The Graph price is up by 3 per cent this week, following last week’s aggressive push to the downside that resulted in the crypto losing more than 30 per cent of its value. Despite doing relatively well in the past two trading sessions, surging by over 15 per cent from Monday’s price low, today’s session is down by a percentage point.
Today’s session also points to a possibility that the Graph price may be resuming the aggressive bearish trend we saw last week following revelations that the FTX crypto exchange was in the verge of collapse. Part of the reason for the current price drop may be due to increased anxiety in the markets, with most investors fearing a repeat of last week.

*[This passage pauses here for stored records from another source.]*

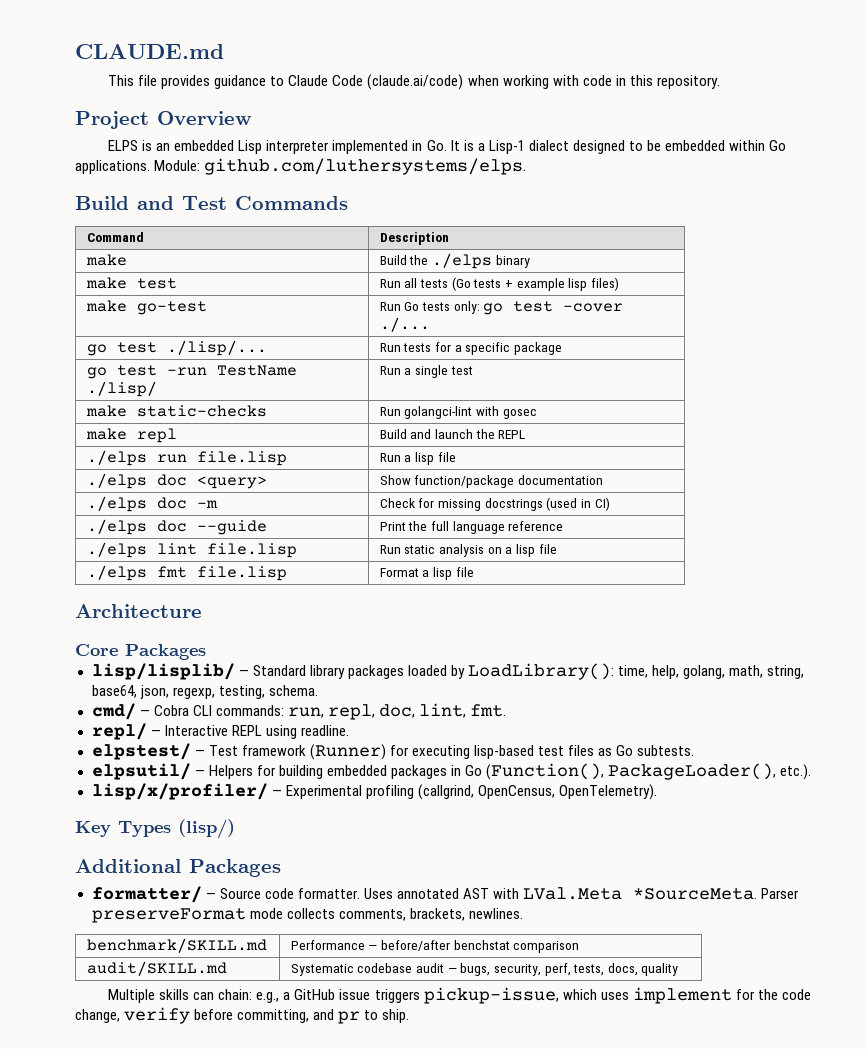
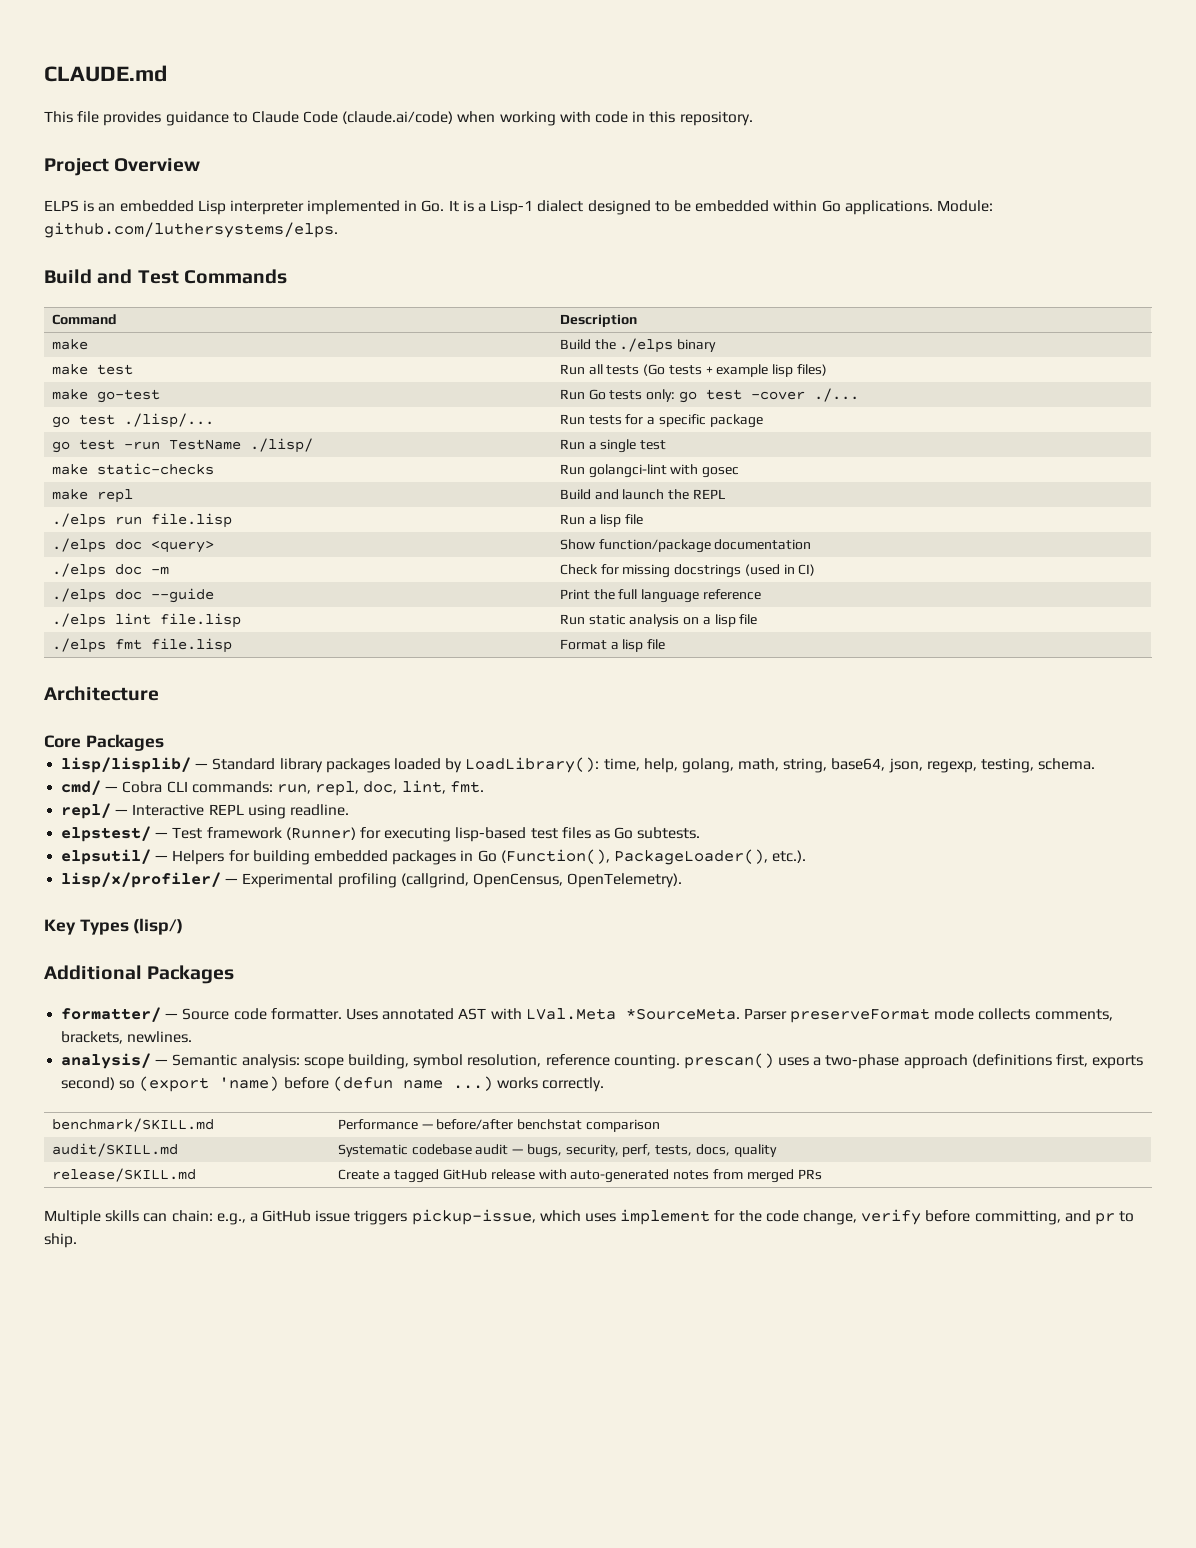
+ analysis/ — Semantic analysis: scope building, symbol resolution, reference counting. prescan() uses a two-phase approach (definitions first, exports second) so (export 'name) before (defun name ...) works correctly.
+ release/SKILL.md | Create a tagged GitHub release with auto-generated notes from merged PRs

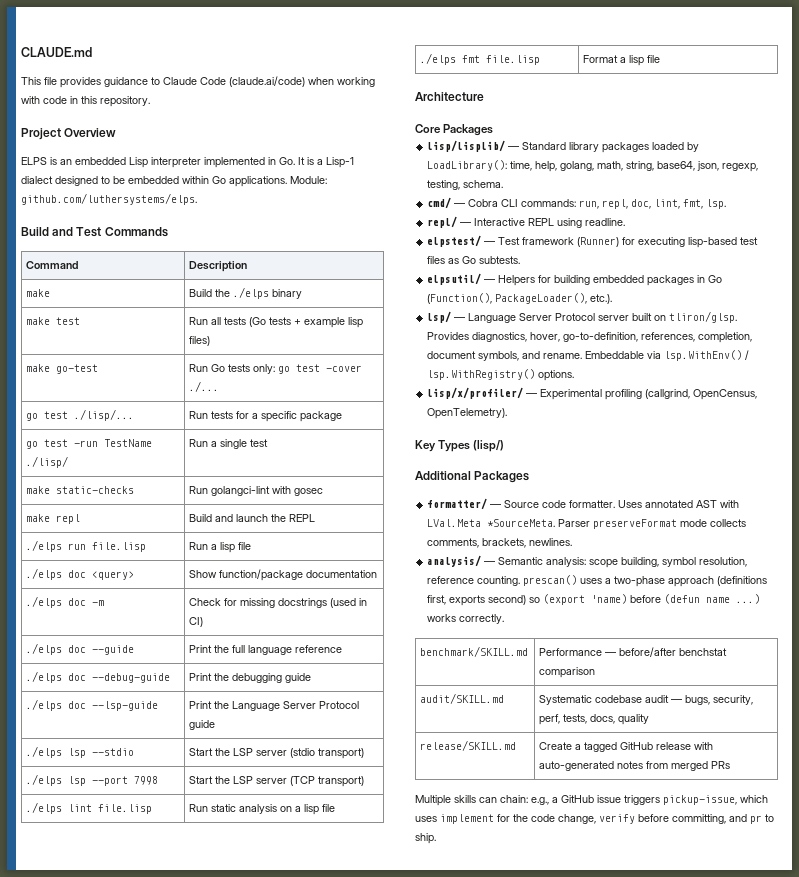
+ ./elps doc --debug-guide | Print the debugging guide
+ ./elps doc --lsp-guide | Print the Language Server Protocol guide
+ ./elps lsp --stdio | Start the LSP server (stdio transport)
+ ./elps lsp --port 7998 | Start the LSP server (TCP transport)
- cmd/ — Cobra CLI commands: run, repl, doc, lint, fmt.
+ cmd/ — Cobra CLI commands: run, repl, doc, lint, fmt, lsp.
+ lsp/ — Language Server Protocol server built on tliron/glsp. Provides diagnostics, hover, go-to-definition, references, completion, document symbols, and rename. Embeddable via lsp.WithEnv() / lsp.WithRegistry() options.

There have also been multiple reports of FTX’s contagion throughout the industry, which has seen other firms, such as BlockFi, preparing to file for bankruptcy. In Japan, the largest cryptocurrency exchange, which was also owned by FTX, has already halted withdrawals, indicating last week’s debacle might not be over.
The greed and fear index also shows a reading of investors in extreme fear. The impact of such a reading is they might hesitate to invest in risky projects, especially cryptocurrencies, which may impact the industry’s liquidity and result in a stagnant market.
The Graph Price Forecast
Following last week’s more than 30 per cent plunge in value, the past two trading sessions looked highly positive for the Graph price and its recovery chances. However, today’s trading session has shown there is still a likelihood that we might see the resumption of the recent bearish trend.
Therefore, based on the recent price action, I expect the prices to trade in a horizontal market, within narrow price ranges between the recent price low of $0.056 and the 0.089 resistance level. However, a trade below or above the price range will invalidate my sideways market analysis and signal the start of a new trend.